Table 3: Standardized residuals calculations for three words from the Canadian subcorpus.
 Observed ExpectedResiduals
sum of all words3,904,93110,455,52514,360,456


Table 3 illustrates how the expected frequency was computed: the word pandémie, for example, appears 24,363 times in both subcorpora. Given that 27.3 percent of all words are in the media subcorpus (3.9 million/14.4 million), the expected frequency of pandémie in this subcorpus is 27.3 percent of 24,363, or 6,624.85.

Table 3 also shows that the standardized residuals indicated that the word pandémie was more distinctive of the media corpus, that the word recette rather defined the non-media corpus and that the word travail, with values very close to zero in both subcorpora, was characteristic of neither.

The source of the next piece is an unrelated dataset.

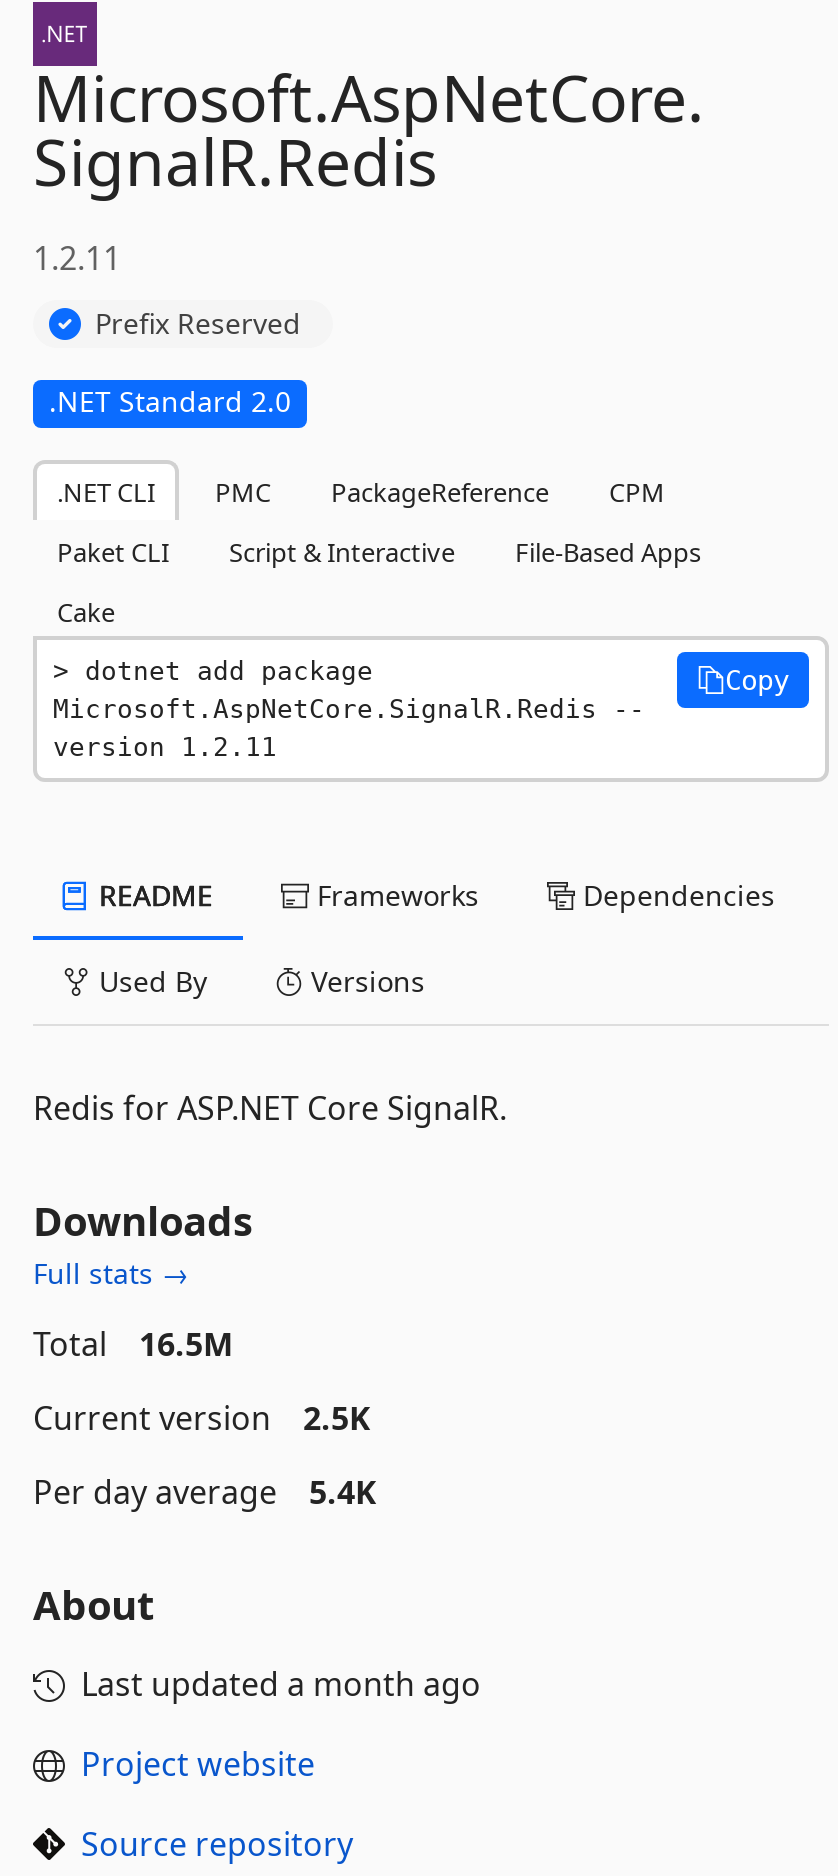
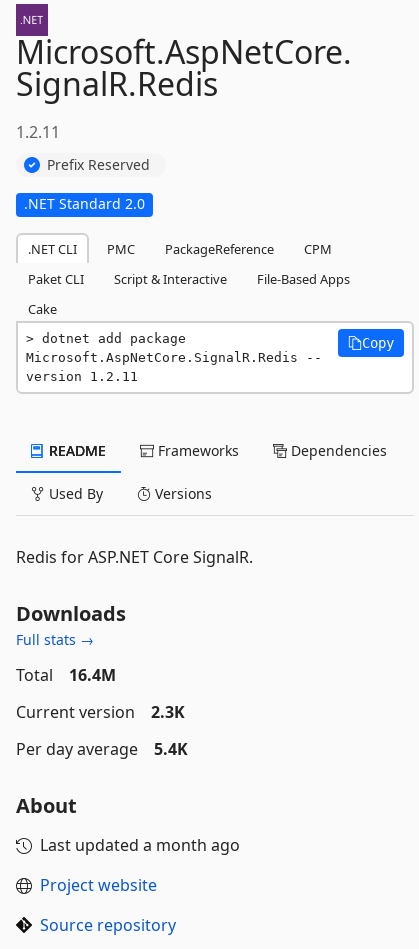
- Total 16.5M
+ Total 16.4M

- Current version 2.5K
+ Current version 2.3K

Standardized residuals are a “statistical tool for exploratory research that allows for the identification of words that deserve deeper analysis, and not [...] an instrument of confirmatory analysis”, warned Bestgen (2014). Poudat and Landragin also pointed out that the χ2 test is based on the normal distribution. Insofar as most words are infrequent in most corpora, the χ2 test, and its residuals, are thus an “unreasonable” way to analyse text “unless you have an important volume of data” [9]. Given that a corpus containing more than one million words can be considered a “large corpus” [10], that the smallest of my subcorpora contains 3.6 million terms (trigrams from Canadian media pages), I will consider reasonable to use χ2 residuals to compare media and non-media corpora as part of the second textual analysis in the Findings section, keeping in mind that they are only “indicator of the potential interest of each of the numerous vocabulary differences between the corpora” (Bestgen, 2014).

I also chose to weigh the χ2 residuals by the number of interactions. Instead of calculating them using the frequency of each term (lemma, bigram or trigram), I used the sum of the interactions of the posts in which they were found. As discussed earlier, this gives a measure that was more adapted to the corpus used (Facebook posts).

Analysis 3: Topic modeling

Finally, in order to further explore the differences between both supcorpora, topic modeling was the third textual analysis (Lin, 1995; Ramage, et al., 2009). This technique clusters words which often appear together in documents, therefore revealing that they are probably somewhat semantically related. The models used also score each word to weigh a given topic relative to others. In a way, topic modeling lets the corpus speak by itself, even though the model doesn’t label topics. It is our job, as researchers, to name them.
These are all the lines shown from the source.